The abuse began a few months ago, soon after images began to appear on Facebook of 16-year-old Kashmiri actor Zaira Wasim with her hair trimmed, as she prepared for a role as a young wrestler in the Aamir Khan starrer Dangal. Internet trolls in the conservative Kashmir valley, where Islamic militants in the early 1990s forced cinema halls to shut, questioned the teenager’s moral character for acting in a hit film.
The trolling grew stronger on late Saturday evening, after pictures were released of the teenaged actress meeting with Chief Minister Mehbooba Mufti, who described her as a “Kashmiri role model”.
“Cursed girl”, declared one Instagram user from the Valley. Added another, “Payi se trath” – may you get hit by lightning.
Hoping to calm down the abusers, Wasim on Monday posted a public “confession/apology”, as she described it, on Facebook, copying a screenshot to Instagram. “...I want everyone, especially the young, to know that there are real role models out there whether they be in this time or history.” she wrote. “To even consider me as a role model would be disgracing them and their disgrace would be our disgrace.”
However, this only fuelled the controversy, as her message was picked up by news websites and television channels.
Within hours, Wasim deleted her post and issued another message asking the media not to “blow this out of proportion”. She wrote: “Regarding my last post, I have no idea why this has become such a big issue. I just wanted to make sure that I did not hurt anyone’s feelings and all of a sudden it has been turned into national news.” Shortly after, this message was deleted, too.
A stark reminder
The controversy has left teenagers in the Valley disconcerted. To many, it has been a saddening reminder of the social constraints under which they operate – something that is quite contrary to the message on the film in which Wasim has acted, which celebrates the efforts of two girls in tradition-bound Haryana to become world-class wrestlers.
“I didn’t watch the movie but I know she didn’t do anything wrong,” said Shayan Nazir, a friend of Wasim’s, who appeared for his 12th Standard exams last year. “She did not do anything vulgar or wrong.”
He added: “What is bad if someone wants to do something, why can’t you do something? Why can’t you have the freedom?”

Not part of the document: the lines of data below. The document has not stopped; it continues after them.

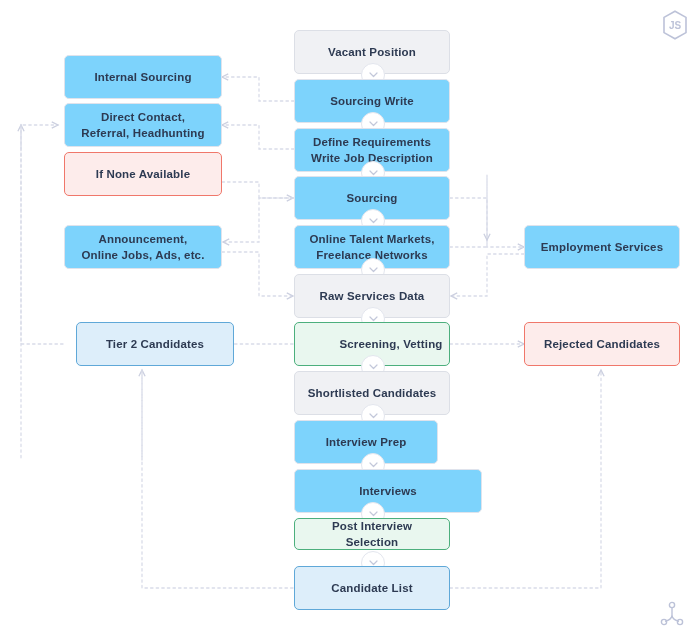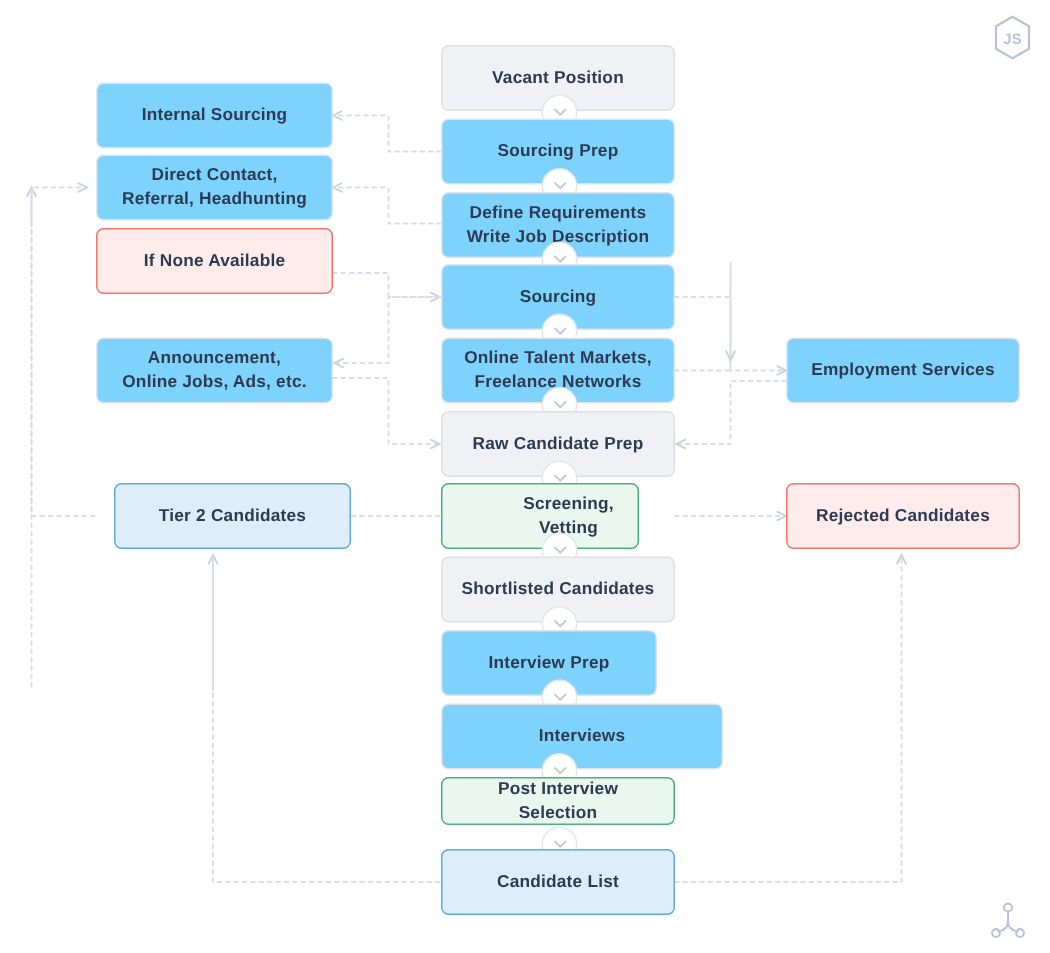--- a/index.html
+++ b/index.html
@@ -108,7 +108,7 @@
   </div>
 
   <div class="node plain" style="left:294px;top:79px;width:156px;height:44px;">
-    <span class="lbl">Sourcing Prep</span>
+    <span class="lbl">Sourcing Write</span>
   </div>
   <div class="chev" style="left:361px;top:112px;">
     <svg width="9" height="6" viewBox="0 0 9 6">

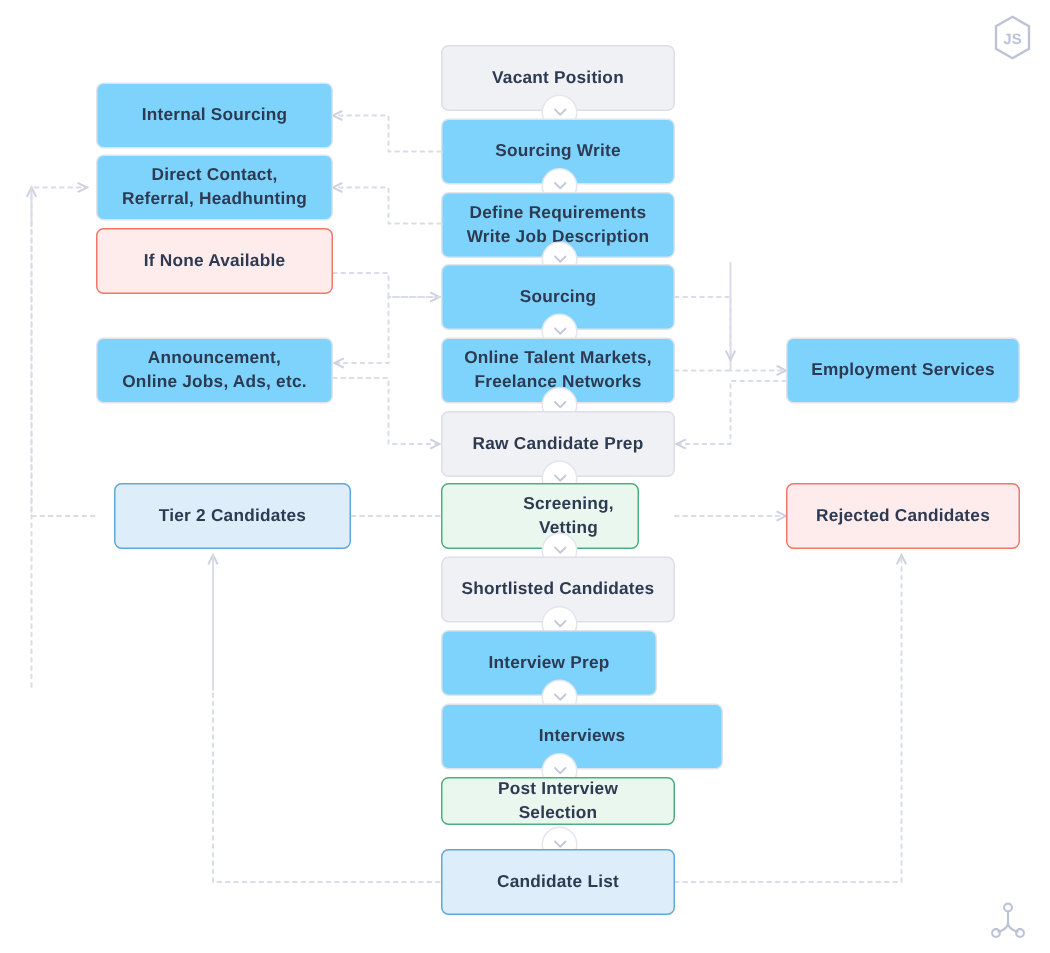--- a/index.html
+++ b/index.html
@@ -146,7 +146,7 @@
   </div>
 
   <div class="node grey" style="left:294px;top:274px;width:156px;height:44px;">
-    <span class="lbl">Raw Candidate Prep</span>
+    <span class="lbl">Raw Services Data</span>
   </div>
   <div class="chev" style="left:361px;top:307px;">
     <svg width="9" height="6" viewBox="0 0 9 6">

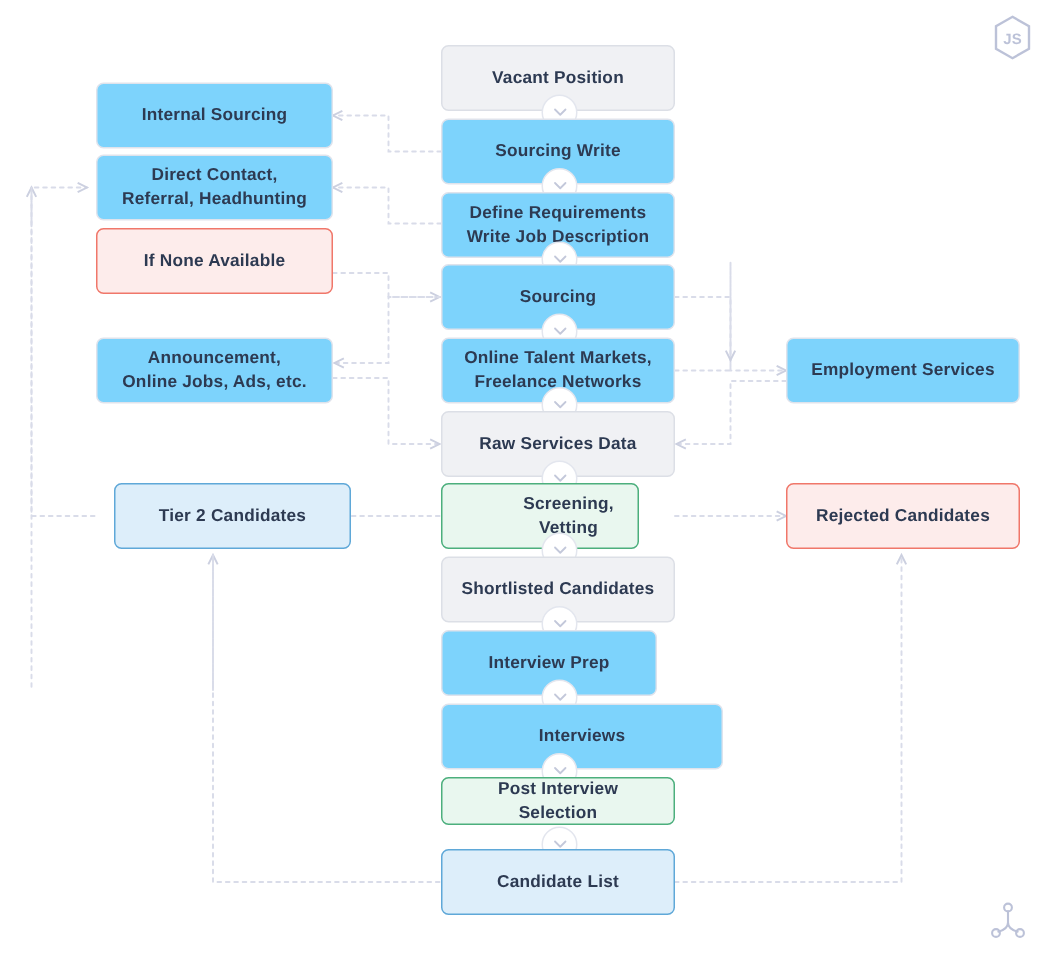--- a/index.html
+++ b/index.html
@@ -154,7 +154,7 @@
       </svg>
   </div>
 
-  <div class="node green" style="left:294px;top:322px;width:132px;height:44px;padding-left:44px;">
+  <div class="node green" style="left:294px;top:322px;width:156px;height:44px;padding-left:44px;">
     <span class="lbl">Screening, Vetting</span>
   </div>
   <div class="chev" style="left:361px;top:355px;">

A 17-year-old Srinagar, who requested anonymity for fear of inviting abuse upon herself, said that Wasim had nothing to apologise for since she had not done anything wrong. “Whatever she did was of her own choice and was in her control and I don’t think she was pressurised to do anything,” this teenager said.
A Class 12 student named Suha Ismail also said that while there was no need for Wasim to have expressed contrition, she quite understood her gesture. “If I had been in her place I too would have done the same because we all understand the societal pressures when a girl decides to choose any unconventional career,” she said.
Ismail added: “It’s weird how people are thanking her for posting the apology as if they were waiting for it. I think it is time to separate politics from everything because this becomes a reason why we always remain afraid to take any bold decisions.”
To many young Kashmiris, the abuse heaped upon Wasim is a reminder of the campaign in 2013 against a girl band named Pragash. The three Class 10 students – vocalist-guitarist Noma Nazir, drummer Farah Deeba and guitarist Aneeka Khalid – had to disband their group after a string of online abuse and eventually a fatwa issued against them by the state’s grand mufti. While the girls apologised, no action was taken against their abusers.
“They showed their talent but then stopped making videos because of the threats they received from Kashmiri people and especially Ulemas” or religious scholars, said the 17-year-old Srinagar resident. “I think Zaira Wasim must be going through the same situation and this is why she is trying to say all this.”
Two years later, in 2015, Kashmiri schoolgirls chosen to tour India as part of the army’s Operation Sadbhavna were targeted by trolls after the release of photos their meeting with President Pranab Mukherjee. Even then, the character of the girls was questioned.
“Girls are soft targets,” complained a 23-year-old female engineering student. “In the past men, too, have worked in Bollywood but they have never been made targets.”
Added 23-year-old student Adam Khaleef: “I think it’s as unfair as it can get. Had it been a Kashmiri boy, they would have praised him and turned him into another Qazi Tauqeer” – who won the prime-time reality show Fame Gurukul in 2005.